(Content revision data)
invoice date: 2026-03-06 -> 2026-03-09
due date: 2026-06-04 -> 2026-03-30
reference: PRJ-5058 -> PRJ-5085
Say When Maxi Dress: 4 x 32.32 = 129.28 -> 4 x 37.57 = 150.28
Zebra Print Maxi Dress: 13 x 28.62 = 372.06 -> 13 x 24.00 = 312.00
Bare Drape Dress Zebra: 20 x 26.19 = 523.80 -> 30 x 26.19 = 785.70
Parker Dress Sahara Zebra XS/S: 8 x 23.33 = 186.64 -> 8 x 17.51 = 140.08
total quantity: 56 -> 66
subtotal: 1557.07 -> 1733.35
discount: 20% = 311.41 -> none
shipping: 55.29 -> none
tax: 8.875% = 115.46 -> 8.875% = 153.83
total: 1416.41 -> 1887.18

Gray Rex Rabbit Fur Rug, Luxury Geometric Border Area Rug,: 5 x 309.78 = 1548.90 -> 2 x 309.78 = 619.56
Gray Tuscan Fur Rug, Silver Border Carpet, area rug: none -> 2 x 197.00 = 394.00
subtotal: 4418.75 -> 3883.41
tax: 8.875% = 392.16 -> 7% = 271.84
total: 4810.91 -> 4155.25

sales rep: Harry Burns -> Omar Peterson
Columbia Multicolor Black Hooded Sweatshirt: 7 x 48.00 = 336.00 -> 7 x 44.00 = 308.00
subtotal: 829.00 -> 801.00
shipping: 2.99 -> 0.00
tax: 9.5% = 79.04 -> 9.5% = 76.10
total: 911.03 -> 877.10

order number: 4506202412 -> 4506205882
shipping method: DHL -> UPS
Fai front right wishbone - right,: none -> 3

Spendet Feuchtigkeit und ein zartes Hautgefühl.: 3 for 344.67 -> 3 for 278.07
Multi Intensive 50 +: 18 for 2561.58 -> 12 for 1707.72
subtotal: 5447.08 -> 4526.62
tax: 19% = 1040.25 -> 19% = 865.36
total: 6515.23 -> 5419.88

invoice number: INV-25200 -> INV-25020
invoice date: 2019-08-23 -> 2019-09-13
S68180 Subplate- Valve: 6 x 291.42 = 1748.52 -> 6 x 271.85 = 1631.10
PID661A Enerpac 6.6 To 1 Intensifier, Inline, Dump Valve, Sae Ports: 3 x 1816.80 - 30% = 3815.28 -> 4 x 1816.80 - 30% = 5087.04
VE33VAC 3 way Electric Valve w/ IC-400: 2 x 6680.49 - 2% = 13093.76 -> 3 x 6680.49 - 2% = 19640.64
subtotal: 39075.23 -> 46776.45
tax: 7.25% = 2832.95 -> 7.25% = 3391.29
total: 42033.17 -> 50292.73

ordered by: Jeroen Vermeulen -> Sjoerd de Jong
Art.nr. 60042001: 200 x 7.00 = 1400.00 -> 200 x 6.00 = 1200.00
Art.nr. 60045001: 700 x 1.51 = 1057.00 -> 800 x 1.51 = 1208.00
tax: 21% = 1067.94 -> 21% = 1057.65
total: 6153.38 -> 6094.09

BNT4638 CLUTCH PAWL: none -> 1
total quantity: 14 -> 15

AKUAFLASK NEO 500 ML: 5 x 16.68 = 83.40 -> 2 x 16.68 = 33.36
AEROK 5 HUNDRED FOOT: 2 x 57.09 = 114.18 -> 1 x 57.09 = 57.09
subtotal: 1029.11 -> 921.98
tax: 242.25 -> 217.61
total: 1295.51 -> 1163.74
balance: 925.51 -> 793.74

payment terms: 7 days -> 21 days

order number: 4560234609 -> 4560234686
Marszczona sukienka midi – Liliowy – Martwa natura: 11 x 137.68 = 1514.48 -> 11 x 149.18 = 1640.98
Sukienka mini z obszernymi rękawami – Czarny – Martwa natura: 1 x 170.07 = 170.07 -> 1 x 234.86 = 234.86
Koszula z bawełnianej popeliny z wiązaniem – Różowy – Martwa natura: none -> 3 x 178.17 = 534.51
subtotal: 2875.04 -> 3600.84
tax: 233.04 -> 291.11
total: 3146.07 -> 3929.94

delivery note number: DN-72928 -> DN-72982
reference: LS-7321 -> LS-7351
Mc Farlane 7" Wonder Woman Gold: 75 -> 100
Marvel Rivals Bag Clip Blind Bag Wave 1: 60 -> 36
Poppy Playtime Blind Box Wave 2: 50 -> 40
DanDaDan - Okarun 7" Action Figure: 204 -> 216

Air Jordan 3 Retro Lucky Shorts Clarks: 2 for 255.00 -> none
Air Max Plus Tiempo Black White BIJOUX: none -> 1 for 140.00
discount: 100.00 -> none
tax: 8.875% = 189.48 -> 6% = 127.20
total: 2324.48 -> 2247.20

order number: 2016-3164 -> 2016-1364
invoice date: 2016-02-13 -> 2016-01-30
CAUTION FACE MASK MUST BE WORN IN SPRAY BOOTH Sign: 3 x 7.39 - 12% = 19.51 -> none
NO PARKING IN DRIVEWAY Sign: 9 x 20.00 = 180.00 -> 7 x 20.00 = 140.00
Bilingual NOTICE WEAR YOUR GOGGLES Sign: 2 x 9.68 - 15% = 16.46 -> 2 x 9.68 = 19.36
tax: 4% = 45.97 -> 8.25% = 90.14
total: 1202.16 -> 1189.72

• **TASK REQUIREMENTS**
What you return must be the lines above that run from the line with "tax: 21% = 1067.94 -> 21% = 1057.65" to the line with "Air Max Plus", inclusive, each copied exactly.

• **ANSWER TO THIS PROBLEM**
tax: 21% = 1067.94 -> 21% = 1057.65
total: 6153.38 -> 6094.09

BNT4638 CLUTCH PAWL: none -> 1
total quantity: 14 -> 15

AKUAFLASK NEO 500 ML: 5 x 16.68 = 83.40 -> 2 x 16.68 = 33.36
AEROK 5 HUNDRED FOOT: 2 x 57.09 = 114.18 -> 1 x 57.09 = 57.09
subtotal: 1029.11 -> 921.98
tax: 242.25 -> 217.61
total: 1295.51 -> 1163.74
balance: 925.51 -> 793.74

payment terms: 7 days -> 21 days

order number: 4560234609 -> 4560234686
Marszczona sukienka midi – Liliowy – Martwa natura: 11 x 137.68 = 1514.48 -> 11 x 149.18 = 1640.98
Sukienka mini z obszernymi rękawami – Czarny – Martwa natura: 1 x 170.07 = 170.07 -> 1 x 234.86 = 234.86
Koszula z bawełnianej popeliny z wiązaniem – Różowy – Martwa natura: none -> 3 x 178.17 = 534.51
subtotal: 2875.04 -> 3600.84
tax: 233.04 -> 291.11
total: 3146.07 -> 3929.94

delivery note number: DN-72928 -> DN-72982
reference: LS-7321 -> LS-7351
Mc Farlane 7" Wonder Woman Gold: 75 -> 100
Marvel Rivals Bag Clip Blind Bag Wave 1: 60 -> 36
Poppy Playtime Blind Box Wave 2: 50 -> 40
DanDaDan - Okarun 7" Action Figure: 204 -> 216

Air Jordan 3 Retro Lucky Shorts Clarks: 2 for 255.00 -> none
Air Max Plus Tiempo Black White BIJOUX: none -> 1 for 140.00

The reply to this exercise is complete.